» **Input for this task**:
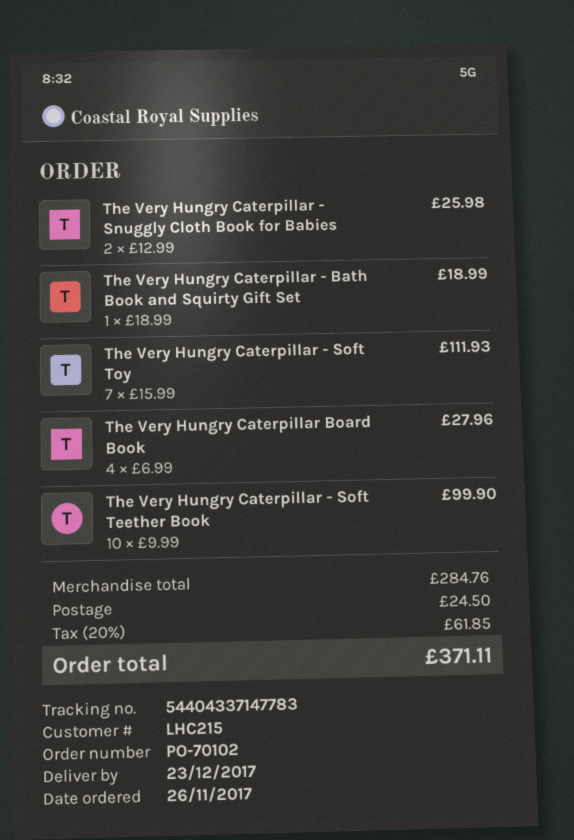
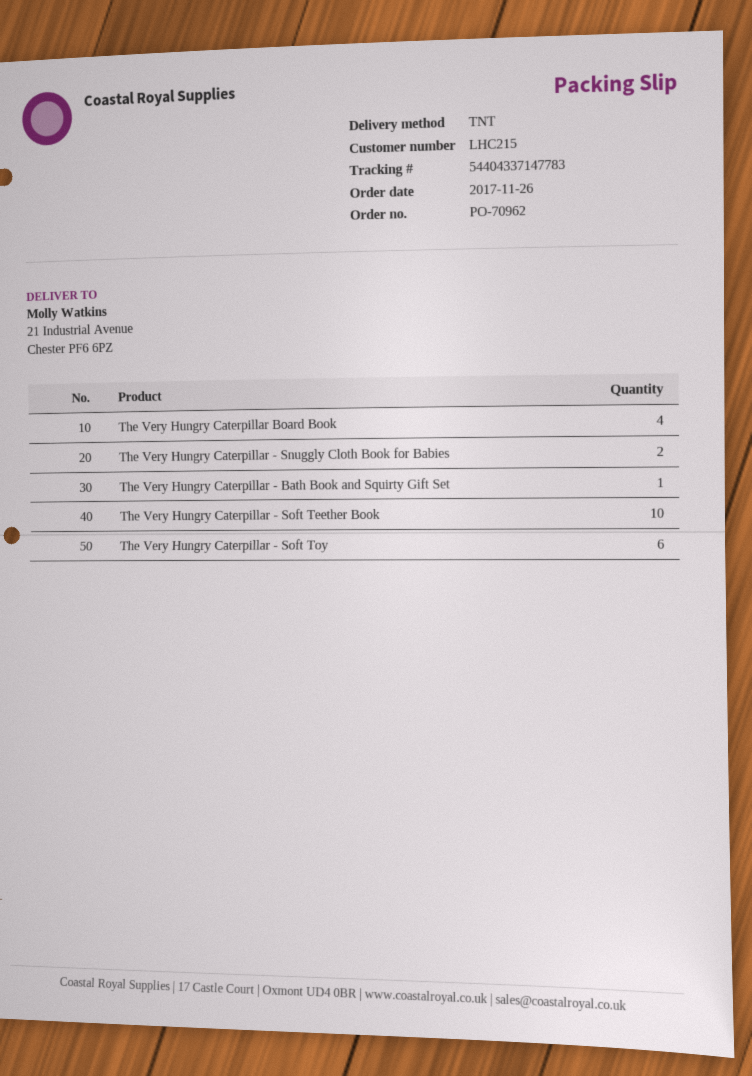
order number: PO-70102 -> PO-70962
The Very Hungry Caterpillar - Soft Toy: 7 -> 6

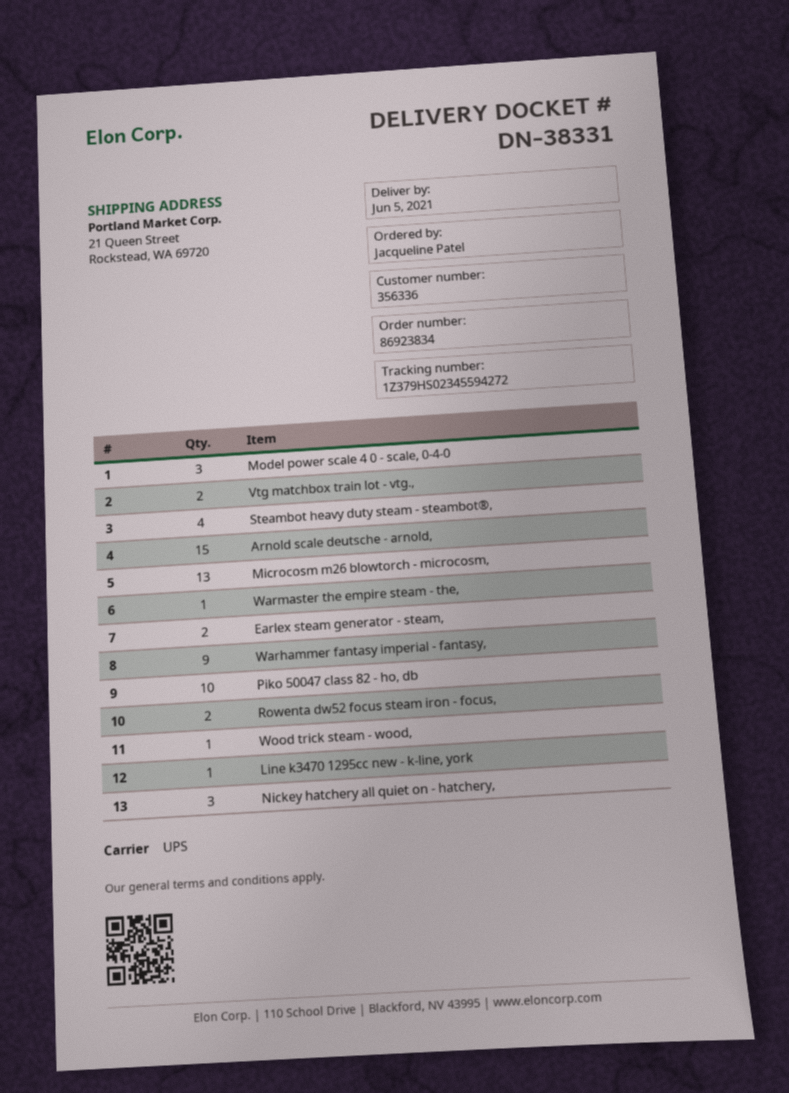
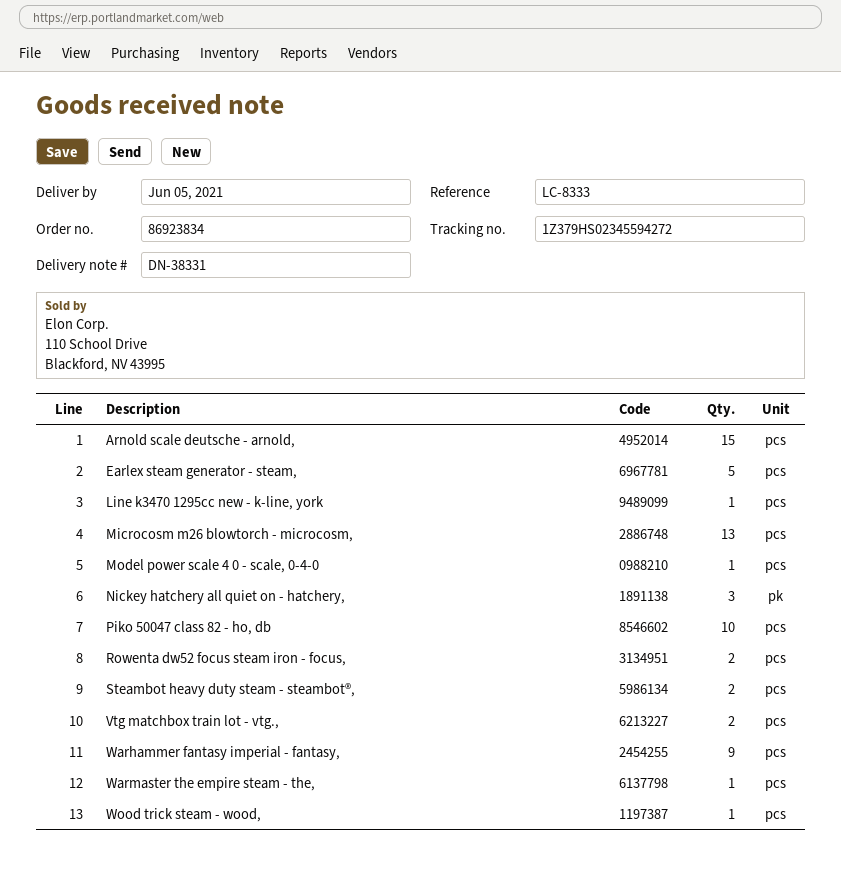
Model power scale 4 0 - scale, 0-4-0: 3 -> 1
Steambot heavy duty steam - steambot®,: 4 -> 2
Earlex steam generator - steam,: 2 -> 5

» **What you need to do**:
Your response must reproduce every line of the data exactly, with images omitted.

» **Response**:
order number: PO-70102 -> PO-70962
The Very Hungry Caterpillar - Soft Toy: 7 -> 6

Model power scale 4 0 - scale, 0-4-0: 3 -> 1
Steambot heavy duty steam - steambot®,: 4 -> 2
Earlex steam generator - steam,: 2 -> 5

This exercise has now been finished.